A calendar mix-up at NAB 2022 left Faultline with unfished business at Wyplay – as our five-minute cameo raised more questions than answers about the French firm’s new blockchain-based façade.
A follow-up call with co-founder and CMO Dominique Feral this week set our mind at ease about why Wyplay is making this potentially perilous pivot into cryptocurrency, and what actually constitutes the platform, called Community.
However, our confidence in the business model – whether Wyplay can actually make any money from minting non-fungible tokens (NFTs) and peddling decentralized infrastructure – is more skeptical than ever.
Wyplay Community has three pillars – Wyplay P2P, Wyplay Distributed DRM, and Wyplay Blockchain. Just by looking at these, before diving into the technical details and assessing the business case, you can see the problems.
No one makes money from DRM anymore, while creating decentralized networks, where users share compute resources in return for rewards, is certainly not a cash cow for a company like Wyplay, nor its traditional operator customer base.
Decentralizing infrastructure can reduce overheads from transcoding and delivery networks, although this is minimal in the grand scheme of things. Feral admits that delivery makes up less than 10% of the total cost of delivery content, so reducing delivery costs is not a core selling point of Wyplay Community.
So, we are in agreement that the first two pillars can’t make any money, but what about the final structural Blockchain pillar? It leaves NFTs as the only monetizable component of Wyplay Community, through revenue sharing agreements with operators selling exclusive NFTs. As expected, Feral admits that Wyplay’s share will be minimal.

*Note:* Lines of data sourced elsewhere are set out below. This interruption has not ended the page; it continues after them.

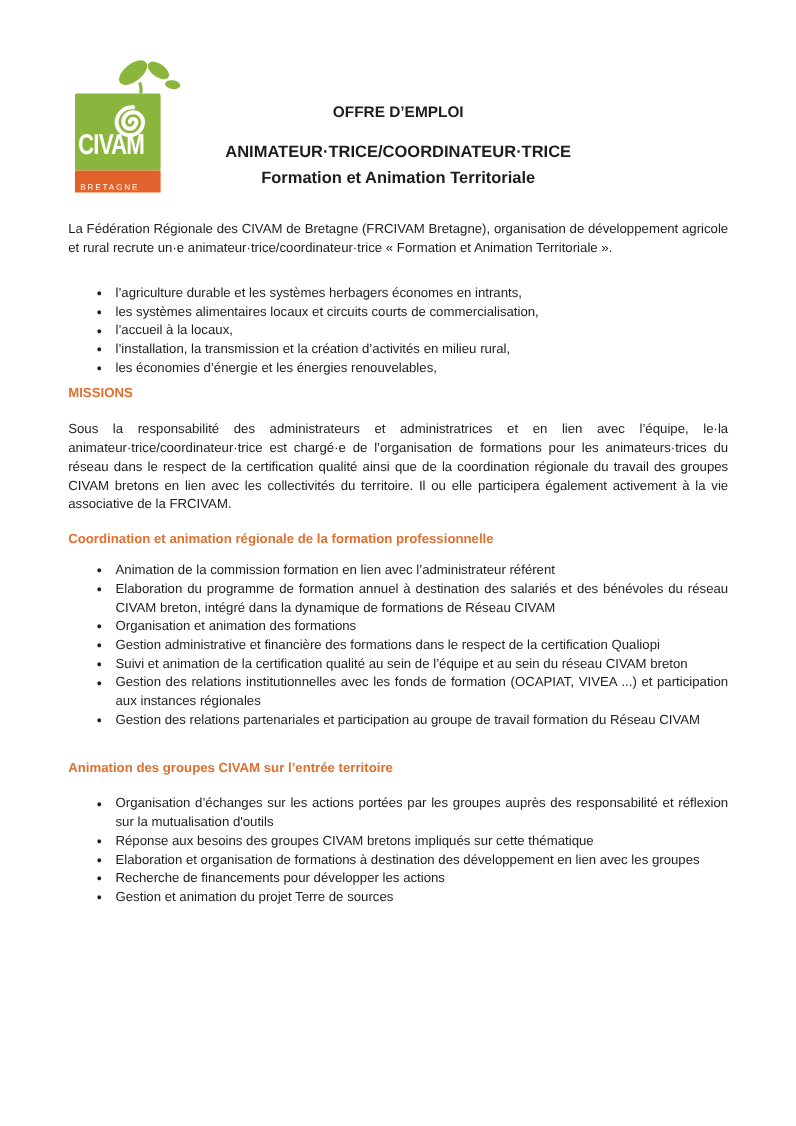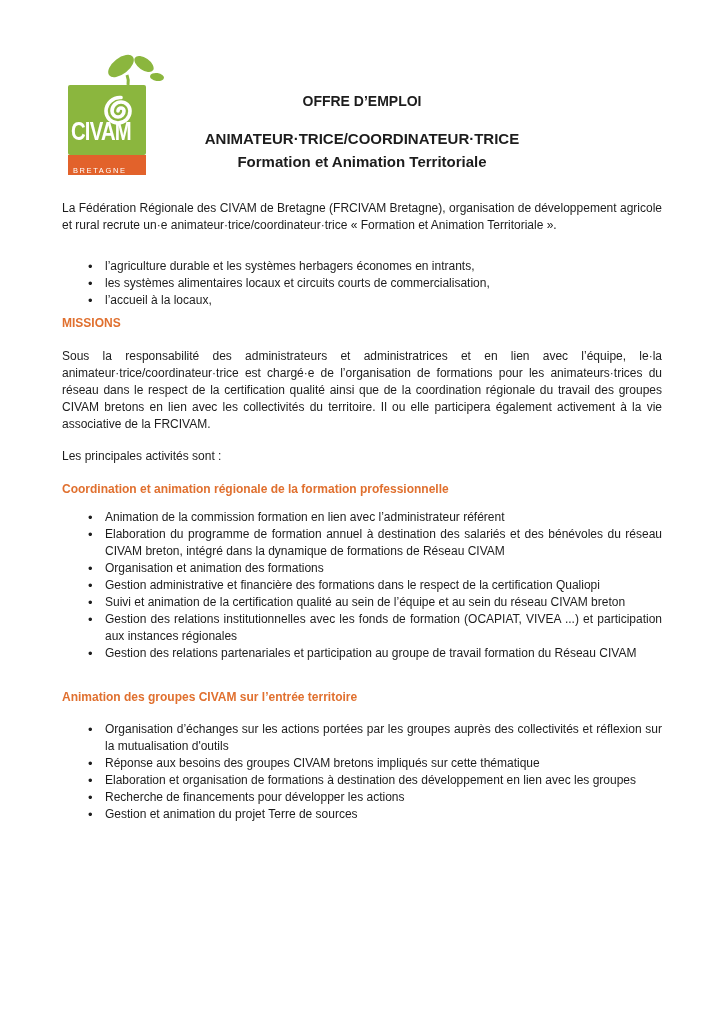"l’installation, la transmission et la" li { html: none -> <li>l’installation, la transmission et la création d’activités en milieu rural,</li> }
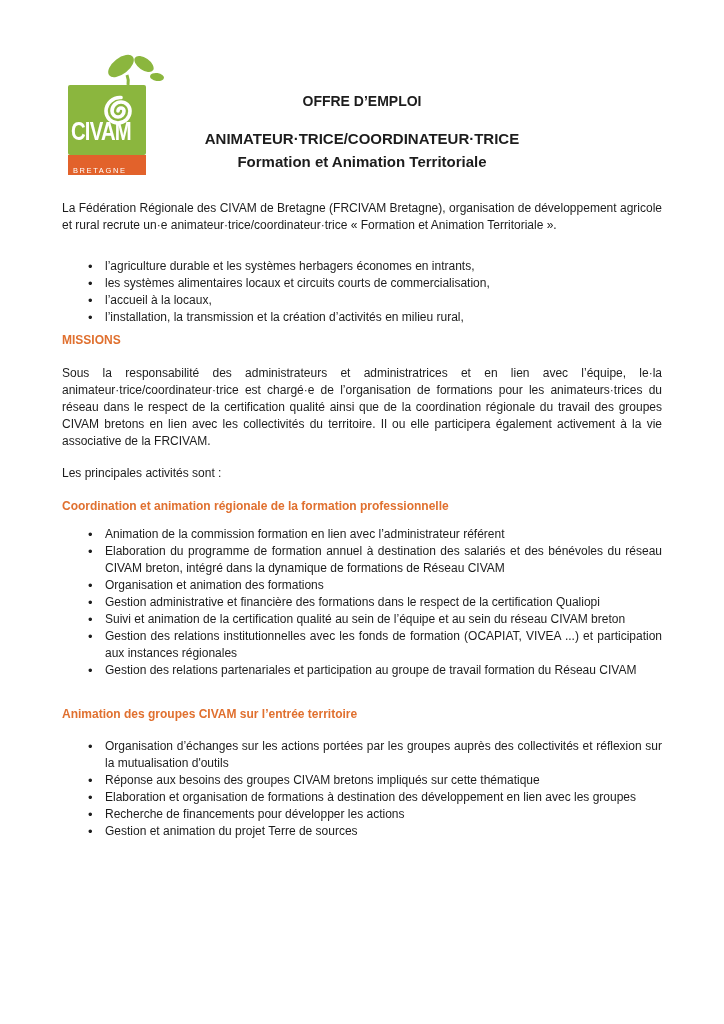"les économies d’énergie et les" li { html: none -> <li>les économies d’énergie et les énergies renouvelables,</li> }
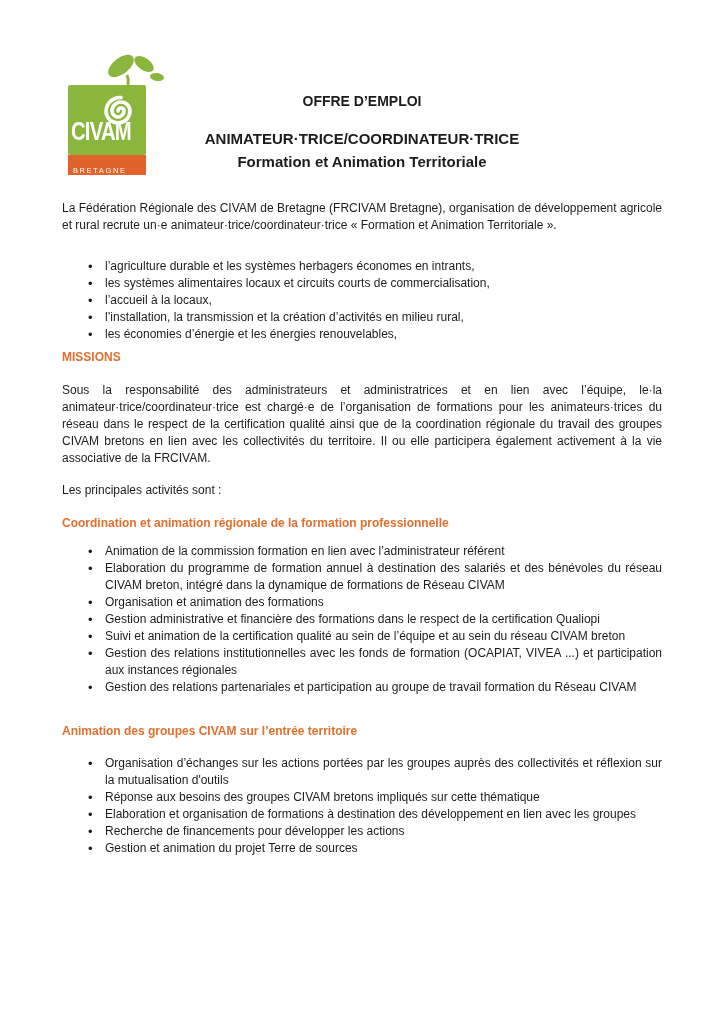"Les principales activités sont :" p.activities-intro { html: <p>Les principales activités sont :</p> -> none }
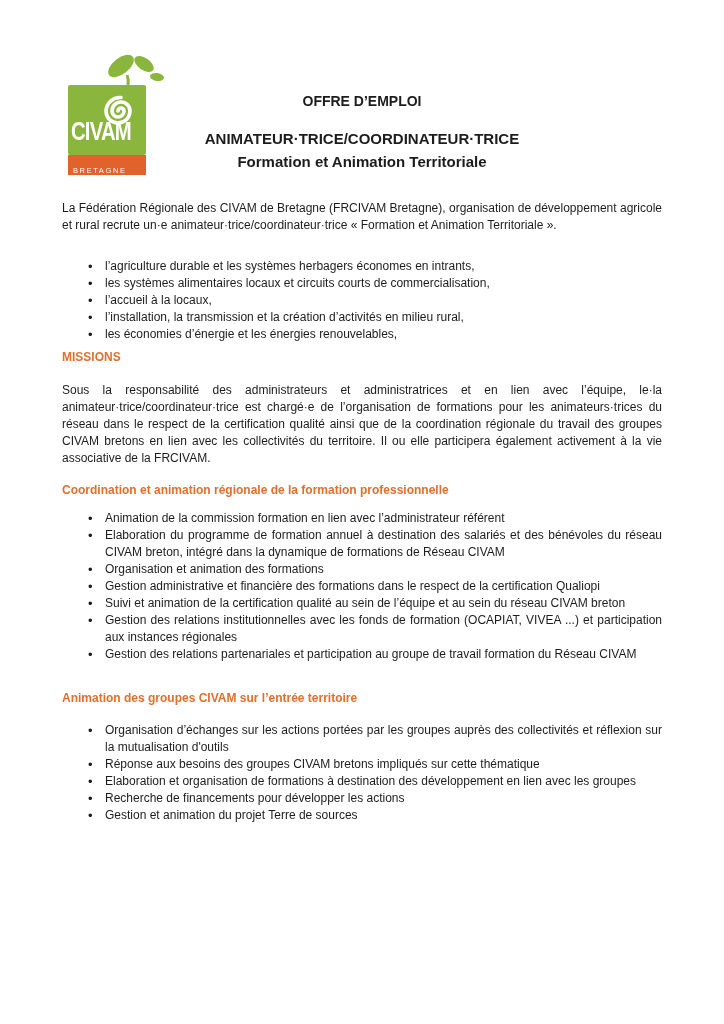"Organisation d’échanges sur les actions" li { text: collectivités -> responsabilité }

We press for an estimate. Less than 10%? Less than 5%? He smirks awkwardly, telling us he isn’t going to reveal numbers, as Wyplay’s slice of the pie remains a detail yet to be ironed out with operators. Of course, Community doesn’t have any live customers yet, although with all the positive feedback Wyplay has supposedly received from the marketplace, some must have expressed a ballpark estimate of what they would be willing to pay Wyplay for each NFT transaction.
Whatever it might be, it’s small, really small, so Wyplay is relying on huge scale NFT transactions for Community to become profitable.

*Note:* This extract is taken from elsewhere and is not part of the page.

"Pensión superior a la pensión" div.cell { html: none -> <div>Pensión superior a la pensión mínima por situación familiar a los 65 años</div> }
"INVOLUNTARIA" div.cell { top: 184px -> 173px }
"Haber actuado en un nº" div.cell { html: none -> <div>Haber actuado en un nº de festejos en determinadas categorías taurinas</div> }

Similarly, Feral isn’t budging with how much Wyplay has invested upfront in Community. It took a dedicated team of 15 people a full year to develop Wyplay Community, and it still isn’t finished. Our estimate is at least $1 million to date, potentially doubling as the platform adds more business rules to its smart contracts from one customer to another, adapting its blockchain connectors to existing back-end systems (see image).
For us, this is the most significant technical aspect of Wyplay Community. It has to plug-in to existing back-end systems with zero disruption to an operator’s video technology stack or network infrastructure.
Wyplay’s roots in middleware have taught it a lot about David versus Goliath situations. Its flagship Frog middleware jumped into the market around 2014 with early success, but was battered by the arrival of Android TV Operator Tier and RDK that took pay TV platforms by storm, through standardizing functions in the video software stack, including middleware.
Frog couldn’t compete, but it could use these new technologies to its advantage, implementing elements of Frog within these standardized stacks for operators – becoming agnostic while guiding customers to take the best of both worlds.
Wyplay has done that pretty successfully since, with Frog accounting for around 70% of total revenues today.
Returning to the blockchain discussion, our patience begins to wear thin. Wyplay Community is primarily targeted at large pay TV operators with millions of customers (Feral pulls an average of 4 million from nowhere), most of which are of a certain age (Canal+ has an average viewership of 53 years old, for example).
Wyplay’s thinking is that pay TV operators need to differentiate and attract younger viewers in order to continue operating profitable TV businesses, and that NFTs are the way to do that. We argue that most operators can’t even successfully transition from cable/satellite TV delivery to IP-delivered video to attract younger generations away from cheaper, or free, alternatives – let alone springboard into monetizing cryptocurrencies.
It hinges entirely on an operator’s individual rewards scheme. If the rewards are compelling enough, then you will have a credible business model. If not, you will be laughed out of the blockchain. Feral provides a handful of examples.
If a subscriber agrees to reshare NFTs to increase royalties, they will receive a coin-based reward. If they promote it on socials, they get coin. If they help to bring in new subscribers = coin.
Ultimately, Wyplay Community has to become more customizable around an operator’s needs. From where we’re sitting, the issue is that operators don’t know the first thing about what young people want – throwing money at walls and hoping it sticks for more than six months at a time.
It is all well and good preaching about reducing carbon footprints using decentralized infrastructure, but the business models we are hearing from the industry are murky at best.
Wyplay is so focused on NFTs, where merchandise and live events are the primary pull, that it hasn’t even considered how to monetize ads in the blockchain, which for many video clients looks to be a more promising opportunity.
It’s a big gamble from Wyplay, despite Feral’s protestations that his company has made the right choices, followed up with the ominous caveat of, “We’ll see how it progresses.”